Le chef de l’Etat a poursuit son propos : « Ceux qui me connaissent bien savent quelle part j’ai pris et facilité l’ouverture politique dans notre pays. Ceux qui me connaissent, savent qu’elle a été m’a contribution aux accords de Paris et aux différentes rencontres politiques organisées sous le président Omar Bongo Ondimba.

Cependant, Ali Bongo Ondimba a tenu à préciser que ce dialogue reste conditionner par le respect des institutions et des personnes qui les incarnent.

« Ceux qui me connaissent bien savent aussi que le président de la République ne peut dialoguer avec des personnes qui ne respectent ni les institutions, ni ceux qui les incarnent. Le président de la République ne peut pas dialoguer avec les personnes qui violent délibérément les lois de la République, posent des actes de défiance à l’autorité de l’Etat, tout en mettant en péril la vie de nos concitoyens », a-t-il martelé.

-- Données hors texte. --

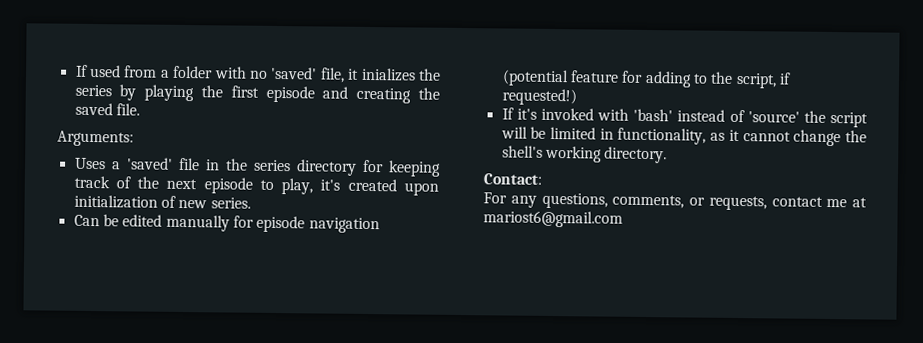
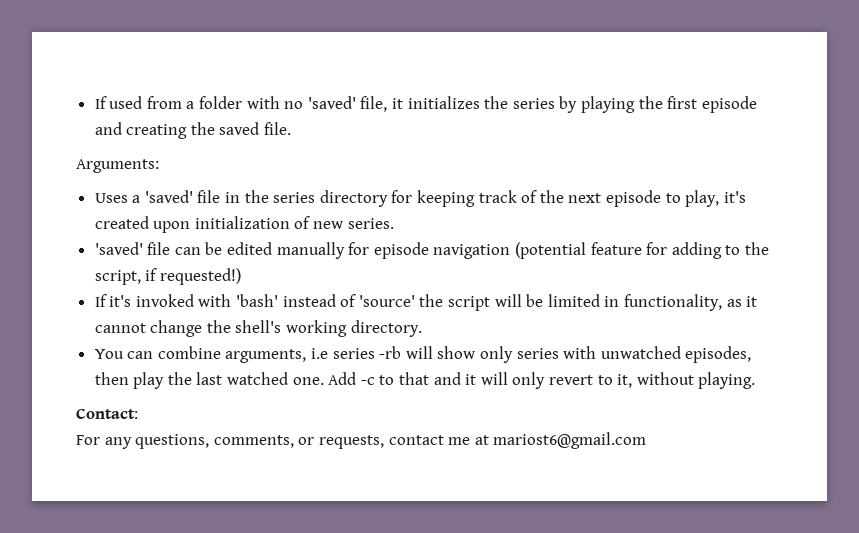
[360,67,416,82] inializes -> [407,96,480,109] initializes
[73,214,100,227] Can -> [94,242,201,255] 'saved' file can
(668, 155) none -> [94,346,752,363] [94,372,756,389] // You can combine arguments, i.e series -rb will show only series with unwatched episodes, then play the last watched one. Add -c to that and it will only revert to it, without playing.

Selon lui, dans l’histoire du Gabon le recours à la violence pour accéder au pouvoir est un chemin qui a été et restera toujours vouer à l’échec pour ceux qui s’y aventurent.

Le 20 décembre dernier, le front uni de l’opposition pour alternance a tenté de tenir un meeting à Libreville pourtant interdit par le ministère de l’Intérieur. Un acte de défiance qui s’est soldé par la mort d’un manifestant dans des conditions non encore élucidé.

Selon l’opposition, les affrontements entre les forces de l’ordre et les manifestants auraient fait six morts.